--- ACTIVITY ---
The result should be every line that contains the word "reference", taken from the material.

--- THE RECORDS ---
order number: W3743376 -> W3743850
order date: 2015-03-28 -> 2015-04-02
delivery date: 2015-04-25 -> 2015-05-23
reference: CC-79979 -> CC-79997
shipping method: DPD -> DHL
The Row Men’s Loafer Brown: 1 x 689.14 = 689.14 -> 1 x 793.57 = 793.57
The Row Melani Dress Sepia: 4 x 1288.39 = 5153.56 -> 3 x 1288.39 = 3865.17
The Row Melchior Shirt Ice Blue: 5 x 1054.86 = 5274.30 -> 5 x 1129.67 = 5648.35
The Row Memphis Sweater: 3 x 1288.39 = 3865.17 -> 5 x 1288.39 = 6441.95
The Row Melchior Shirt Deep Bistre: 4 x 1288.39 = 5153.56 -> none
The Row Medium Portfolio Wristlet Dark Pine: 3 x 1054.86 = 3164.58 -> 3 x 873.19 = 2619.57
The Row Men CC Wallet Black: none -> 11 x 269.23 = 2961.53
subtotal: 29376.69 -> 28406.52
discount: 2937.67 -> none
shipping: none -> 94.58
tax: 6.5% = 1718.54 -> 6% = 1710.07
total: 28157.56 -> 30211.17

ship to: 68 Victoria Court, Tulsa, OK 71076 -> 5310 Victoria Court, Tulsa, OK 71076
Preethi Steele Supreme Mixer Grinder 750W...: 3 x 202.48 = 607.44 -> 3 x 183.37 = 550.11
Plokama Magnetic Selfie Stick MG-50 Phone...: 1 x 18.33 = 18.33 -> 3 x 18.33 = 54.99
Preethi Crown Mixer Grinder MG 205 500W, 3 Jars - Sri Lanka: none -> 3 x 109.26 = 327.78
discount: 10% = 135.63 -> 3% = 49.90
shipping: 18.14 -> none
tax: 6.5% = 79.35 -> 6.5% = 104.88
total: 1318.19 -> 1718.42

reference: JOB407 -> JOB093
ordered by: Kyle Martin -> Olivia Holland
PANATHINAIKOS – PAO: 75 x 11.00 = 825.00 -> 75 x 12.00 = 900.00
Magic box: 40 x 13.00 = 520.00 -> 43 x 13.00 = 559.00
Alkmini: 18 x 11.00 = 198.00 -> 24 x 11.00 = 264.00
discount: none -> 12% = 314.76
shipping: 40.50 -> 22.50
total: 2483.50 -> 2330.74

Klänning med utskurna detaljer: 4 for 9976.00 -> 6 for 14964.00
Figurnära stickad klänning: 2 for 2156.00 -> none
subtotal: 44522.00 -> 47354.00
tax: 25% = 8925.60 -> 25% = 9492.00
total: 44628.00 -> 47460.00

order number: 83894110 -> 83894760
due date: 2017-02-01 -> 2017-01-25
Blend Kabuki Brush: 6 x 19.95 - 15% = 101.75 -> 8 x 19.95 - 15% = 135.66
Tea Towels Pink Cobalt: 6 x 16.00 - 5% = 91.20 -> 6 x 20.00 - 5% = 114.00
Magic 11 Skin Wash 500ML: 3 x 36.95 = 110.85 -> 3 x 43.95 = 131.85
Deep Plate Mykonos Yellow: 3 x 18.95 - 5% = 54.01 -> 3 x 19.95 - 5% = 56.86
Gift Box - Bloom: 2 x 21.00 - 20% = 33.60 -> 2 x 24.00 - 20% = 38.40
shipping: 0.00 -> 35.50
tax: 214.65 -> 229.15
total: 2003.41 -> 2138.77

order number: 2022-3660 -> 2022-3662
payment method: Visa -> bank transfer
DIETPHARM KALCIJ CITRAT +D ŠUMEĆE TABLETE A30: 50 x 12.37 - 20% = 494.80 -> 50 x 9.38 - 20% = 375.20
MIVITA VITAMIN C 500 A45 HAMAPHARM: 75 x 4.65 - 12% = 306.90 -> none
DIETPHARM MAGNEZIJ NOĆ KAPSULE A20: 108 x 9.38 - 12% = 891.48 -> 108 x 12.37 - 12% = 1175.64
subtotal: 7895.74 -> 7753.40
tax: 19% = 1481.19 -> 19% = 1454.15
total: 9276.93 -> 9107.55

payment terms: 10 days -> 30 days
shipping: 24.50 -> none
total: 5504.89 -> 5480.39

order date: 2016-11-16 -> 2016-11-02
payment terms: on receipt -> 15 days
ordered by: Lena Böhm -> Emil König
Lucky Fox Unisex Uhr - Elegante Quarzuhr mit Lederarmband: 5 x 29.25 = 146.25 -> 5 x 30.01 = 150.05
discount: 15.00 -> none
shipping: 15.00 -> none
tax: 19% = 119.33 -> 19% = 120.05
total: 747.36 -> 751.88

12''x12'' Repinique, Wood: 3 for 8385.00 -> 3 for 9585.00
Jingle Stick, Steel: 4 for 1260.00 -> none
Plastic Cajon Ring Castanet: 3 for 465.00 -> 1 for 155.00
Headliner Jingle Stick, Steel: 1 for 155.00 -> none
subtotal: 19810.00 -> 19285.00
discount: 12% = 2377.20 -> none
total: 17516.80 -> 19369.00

--- PROBLEM SOLUTION ---
reference: CC-79979 -> CC-79997
reference: JOB407 -> JOB093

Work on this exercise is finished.